> [Records shown]:

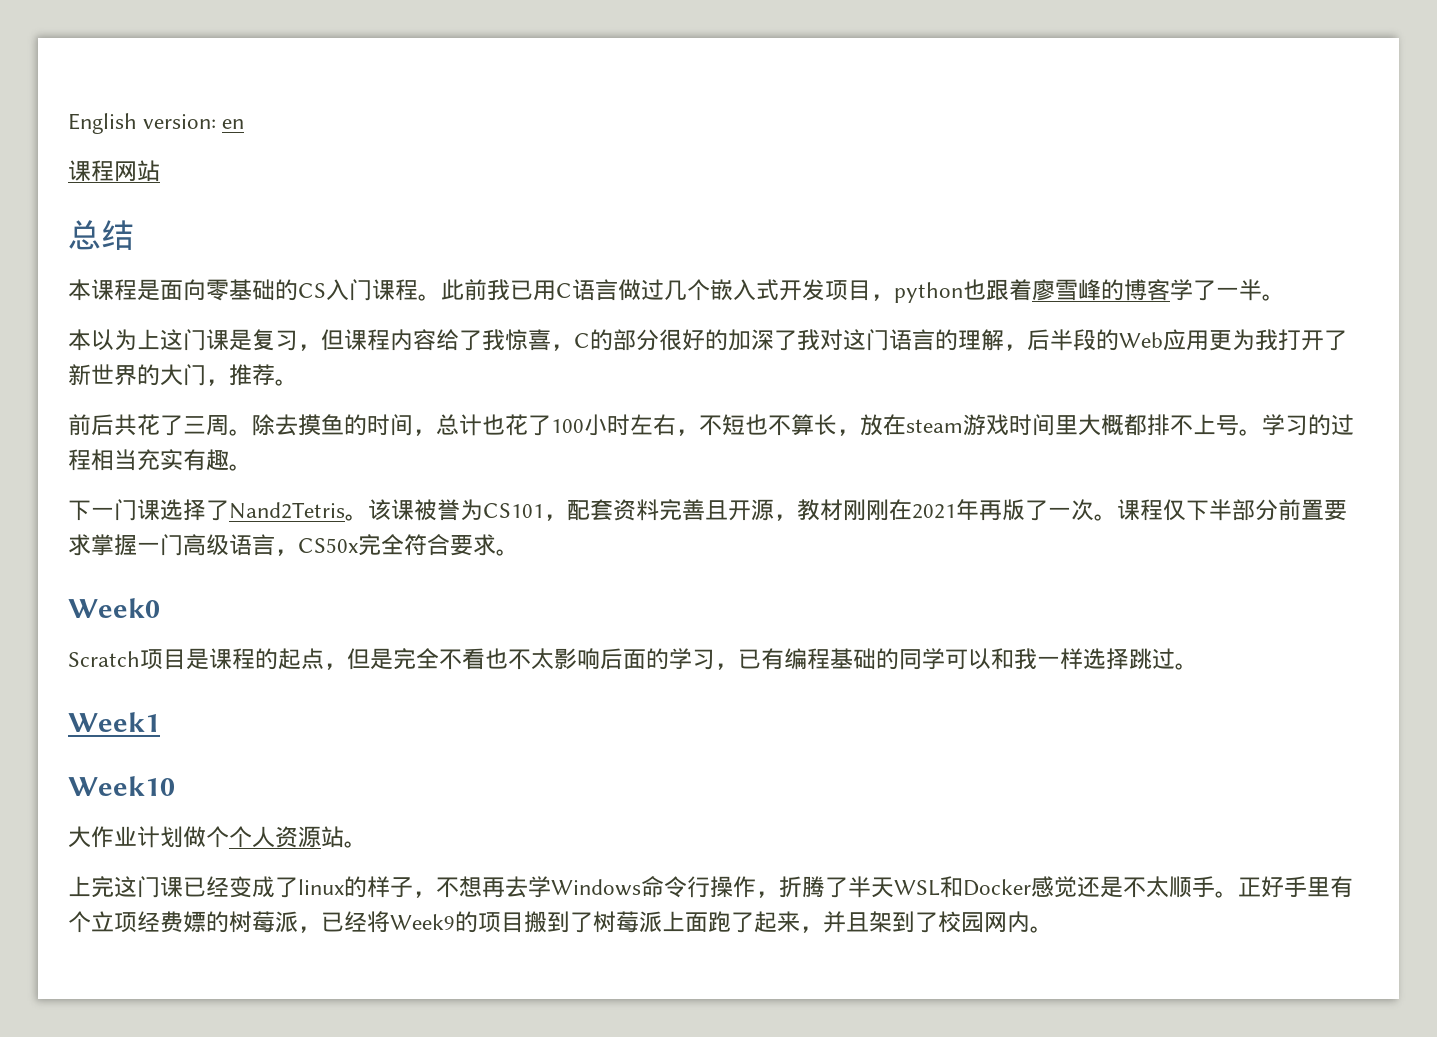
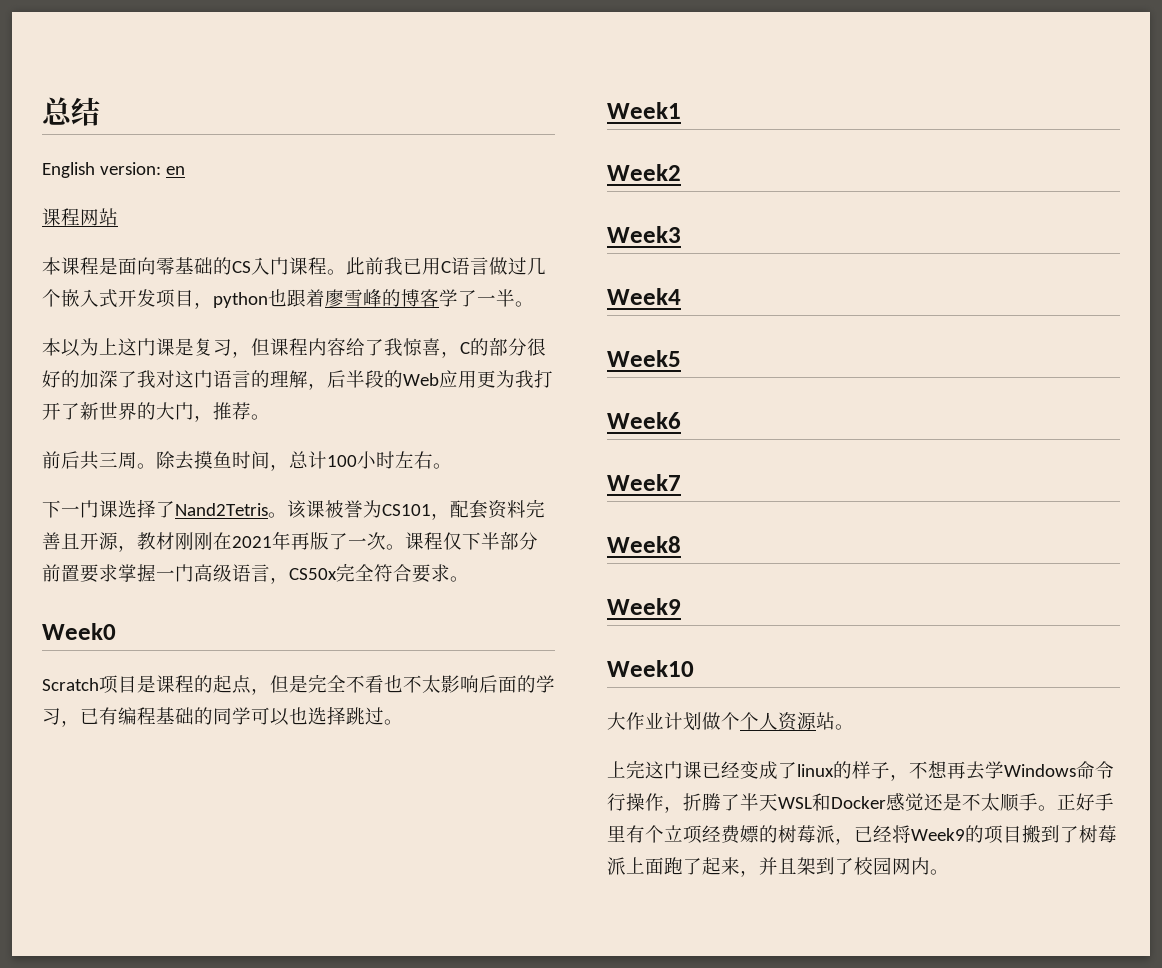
+ 总结
- 总结
- 前后共花了三周。
+ 前后共三周。
- 除去摸鱼的时间，总计也花了100小时左右，不短也不算长，放在steam游戏时间里大概都排不上号。学习的过程相当充实有趣。
+ 除去摸鱼时间，总计100小时左右。
- Scratch项目是课程的起点，但是完全不看也不太影响后面的学习，已有编程基础的同学可以和我一样选择跳过。
+ Scratch项目是课程的起点，但是完全不看也不太影响后面的学习，已有编程基础的同学可以也选择跳过。
+ Week2
+ Week3
+ Week4
+ Week5
+ Week6
+ Week7
+ Week8
+ Week9

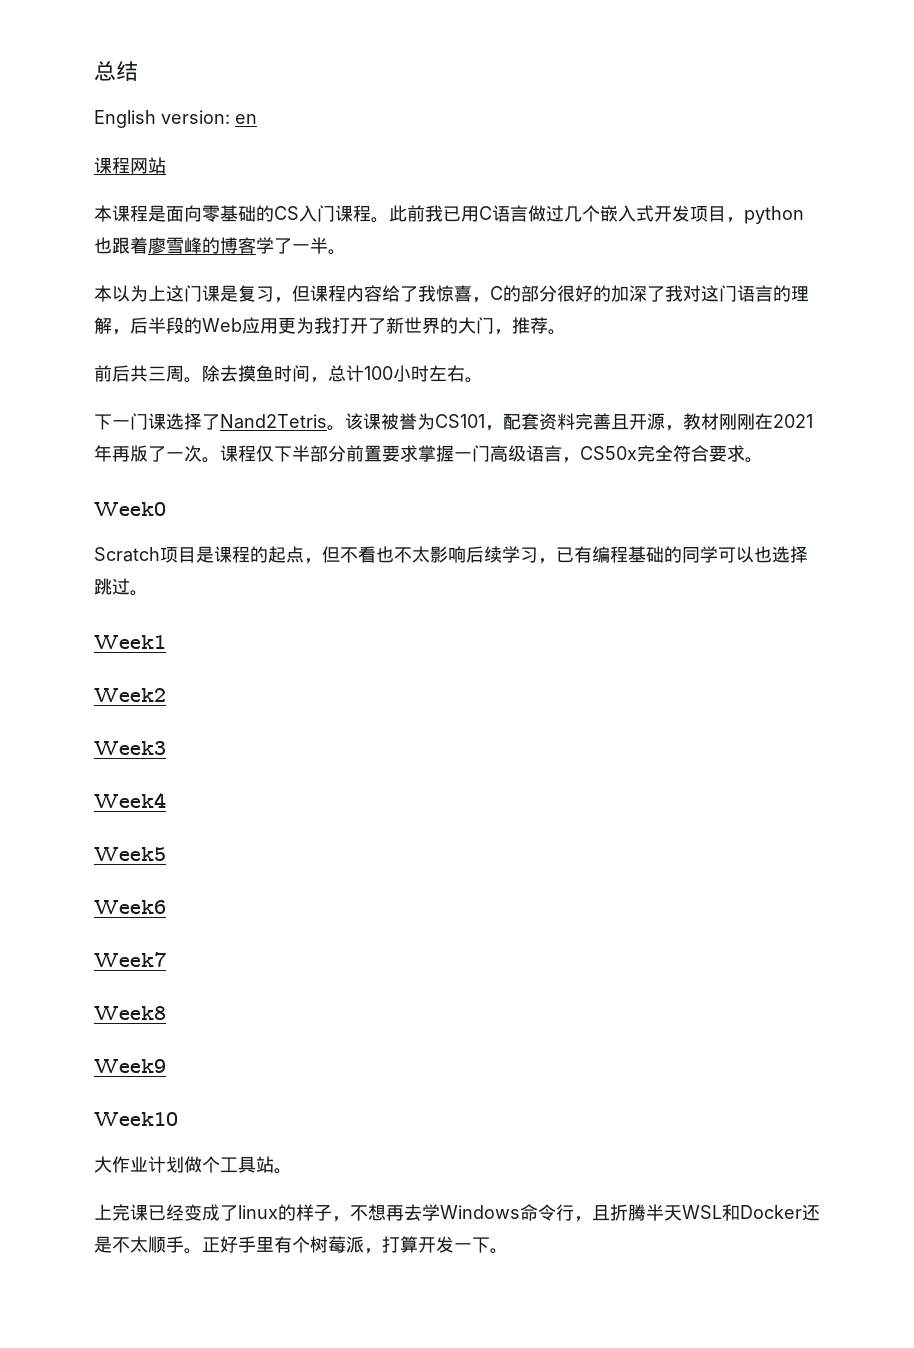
- Scratch项目是课程的起点，但是完全不看也不太影响后面的学习，已有编程基础的同学可以也选择跳过。
+ Scratch项目是课程的起点，但不看也不太影响后续学习，已有编程基础的同学可以也选择跳过。
- 大作业计划做个个人资源站。
+ 大作业计划做个工具站。
- 上完这门课已经变成了linux的样子，不想再去学Windows命令行操作，折腾了半天WSL和Docker感觉还是不太顺手。
+ 上完课已经变成了linux的样子，不想再去学Windows命令行，且折腾半天WSL和Docker还是不太顺手。
- 正好手里有个立项经费嫖的树莓派，已经将Week9的项目搬到了树莓派上面跑了起来，并且架到了校园网内。
+ 正好手里有个树莓派，打算开发一下。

> [Task objective]:
Apart from the pictures, return the records exactly.

> [Output of the task]:
+ 总结
- 总结
- 前后共花了三周。
+ 前后共三周。
- 除去摸鱼的时间，总计也花了100小时左右，不短也不算长，放在steam游戏时间里大概都排不上号。学习的过程相当充实有趣。
+ 除去摸鱼时间，总计100小时左右。
- Scratch项目是课程的起点，但是完全不看也不太影响后面的学习，已有编程基础的同学可以和我一样选择跳过。
+ Scratch项目是课程的起点，但是完全不看也不太影响后面的学习，已有编程基础的同学可以也选择跳过。
+ Week2
+ Week3
+ Week4
+ Week5
+ Week6
+ Week7
+ Week8
+ Week9

- Scratch项目是课程的起点，但是完全不看也不太影响后面的学习，已有编程基础的同学可以也选择跳过。
+ Scratch项目是课程的起点，但不看也不太影响后续学习，已有编程基础的同学可以也选择跳过。
- 大作业计划做个个人资源站。
+ 大作业计划做个工具站。
- 上完这门课已经变成了linux的样子，不想再去学Windows命令行操作，折腾了半天WSL和Docker感觉还是不太顺手。
+ 上完课已经变成了linux的样子，不想再去学Windows命令行，且折腾半天WSL和Docker还是不太顺手。
- 正好手里有个立项经费嫖的树莓派，已经将Week9的项目搬到了树莓派上面跑了起来，并且架到了校园网内。
+ 正好手里有个树莓派，打算开发一下。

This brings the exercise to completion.